### Directions for this task
Of all the lines below, return only those starting with the line holding "(121, 74) none -> [42,44,282,66] 機械学習の研究に関連する" and going on through the line holding "[89,214,176,229] List<Goal%gt; ->", exactly as written.

[Content revision data]
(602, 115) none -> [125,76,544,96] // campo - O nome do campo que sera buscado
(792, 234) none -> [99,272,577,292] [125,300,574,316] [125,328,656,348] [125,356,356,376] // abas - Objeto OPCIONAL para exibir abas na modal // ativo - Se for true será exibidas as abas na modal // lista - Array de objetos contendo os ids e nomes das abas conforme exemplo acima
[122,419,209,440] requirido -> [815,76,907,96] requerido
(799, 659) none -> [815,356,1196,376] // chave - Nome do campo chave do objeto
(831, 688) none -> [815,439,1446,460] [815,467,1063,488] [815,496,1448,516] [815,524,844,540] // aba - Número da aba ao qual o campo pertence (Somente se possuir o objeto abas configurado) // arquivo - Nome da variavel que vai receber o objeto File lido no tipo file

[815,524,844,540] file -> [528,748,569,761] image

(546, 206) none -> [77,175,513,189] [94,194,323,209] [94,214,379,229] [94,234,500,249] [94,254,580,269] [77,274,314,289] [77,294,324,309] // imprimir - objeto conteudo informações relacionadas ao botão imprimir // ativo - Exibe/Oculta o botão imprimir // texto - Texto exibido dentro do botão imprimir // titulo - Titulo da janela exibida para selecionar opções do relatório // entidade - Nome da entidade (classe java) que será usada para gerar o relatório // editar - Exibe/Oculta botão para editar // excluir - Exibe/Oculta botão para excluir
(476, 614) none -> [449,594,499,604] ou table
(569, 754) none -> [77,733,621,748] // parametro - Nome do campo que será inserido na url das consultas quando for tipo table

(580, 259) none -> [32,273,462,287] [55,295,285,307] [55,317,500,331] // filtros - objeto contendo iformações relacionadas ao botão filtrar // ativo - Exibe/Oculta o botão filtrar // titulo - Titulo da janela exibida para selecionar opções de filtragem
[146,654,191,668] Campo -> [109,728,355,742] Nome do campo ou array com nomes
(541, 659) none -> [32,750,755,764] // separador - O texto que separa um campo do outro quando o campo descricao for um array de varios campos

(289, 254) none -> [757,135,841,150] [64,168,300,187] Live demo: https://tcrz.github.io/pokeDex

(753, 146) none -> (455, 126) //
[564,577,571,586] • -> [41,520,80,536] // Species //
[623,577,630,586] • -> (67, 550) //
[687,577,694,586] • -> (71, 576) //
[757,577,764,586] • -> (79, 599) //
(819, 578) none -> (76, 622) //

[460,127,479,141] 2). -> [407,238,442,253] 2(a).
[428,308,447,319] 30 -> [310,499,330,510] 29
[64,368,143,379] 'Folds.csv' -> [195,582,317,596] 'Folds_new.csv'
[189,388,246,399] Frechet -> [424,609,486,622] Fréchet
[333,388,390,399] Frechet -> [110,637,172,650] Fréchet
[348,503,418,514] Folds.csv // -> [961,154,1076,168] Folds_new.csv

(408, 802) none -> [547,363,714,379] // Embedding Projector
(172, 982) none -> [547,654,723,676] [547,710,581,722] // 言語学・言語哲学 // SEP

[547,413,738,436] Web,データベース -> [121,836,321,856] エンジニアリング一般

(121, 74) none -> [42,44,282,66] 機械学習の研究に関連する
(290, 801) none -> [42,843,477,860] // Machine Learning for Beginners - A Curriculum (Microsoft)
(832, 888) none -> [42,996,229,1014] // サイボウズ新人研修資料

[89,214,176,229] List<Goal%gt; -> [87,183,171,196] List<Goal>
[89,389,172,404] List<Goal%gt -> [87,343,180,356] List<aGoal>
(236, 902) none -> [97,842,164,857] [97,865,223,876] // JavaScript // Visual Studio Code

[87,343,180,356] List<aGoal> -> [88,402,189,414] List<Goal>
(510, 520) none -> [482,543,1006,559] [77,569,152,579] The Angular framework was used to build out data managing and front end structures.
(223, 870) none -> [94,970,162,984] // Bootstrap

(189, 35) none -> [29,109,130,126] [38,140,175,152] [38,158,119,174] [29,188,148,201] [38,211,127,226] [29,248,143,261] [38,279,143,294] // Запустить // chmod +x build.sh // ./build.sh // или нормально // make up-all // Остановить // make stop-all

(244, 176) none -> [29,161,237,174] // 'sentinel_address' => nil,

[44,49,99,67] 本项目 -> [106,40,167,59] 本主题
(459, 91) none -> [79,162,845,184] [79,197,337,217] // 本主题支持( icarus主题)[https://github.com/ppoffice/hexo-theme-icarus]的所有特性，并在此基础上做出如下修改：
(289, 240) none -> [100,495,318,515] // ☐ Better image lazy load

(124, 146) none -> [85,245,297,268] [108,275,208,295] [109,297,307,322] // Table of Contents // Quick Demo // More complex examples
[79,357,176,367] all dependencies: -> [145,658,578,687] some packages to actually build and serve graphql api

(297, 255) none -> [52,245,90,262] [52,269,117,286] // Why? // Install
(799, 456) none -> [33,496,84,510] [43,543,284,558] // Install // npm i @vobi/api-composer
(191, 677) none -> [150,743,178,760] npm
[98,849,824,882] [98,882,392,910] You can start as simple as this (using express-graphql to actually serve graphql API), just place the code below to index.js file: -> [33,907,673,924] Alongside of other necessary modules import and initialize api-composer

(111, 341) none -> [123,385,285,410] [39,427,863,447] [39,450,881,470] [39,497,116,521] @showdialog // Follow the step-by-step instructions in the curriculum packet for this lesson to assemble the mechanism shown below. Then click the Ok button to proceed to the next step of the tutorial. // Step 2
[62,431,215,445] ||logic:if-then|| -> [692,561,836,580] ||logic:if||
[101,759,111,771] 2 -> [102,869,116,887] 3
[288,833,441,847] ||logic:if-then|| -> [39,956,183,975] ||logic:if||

### Answer to this task
(121, 74) none -> [42,44,282,66] 機械学習の研究に関連する
(290, 801) none -> [42,843,477,860] // Machine Learning for Beginners - A Curriculum (Microsoft)
(832, 888) none -> [42,996,229,1014] // サイボウズ新人研修資料

[89,214,176,229] List<Goal%gt; -> [87,183,171,196] List<Goal>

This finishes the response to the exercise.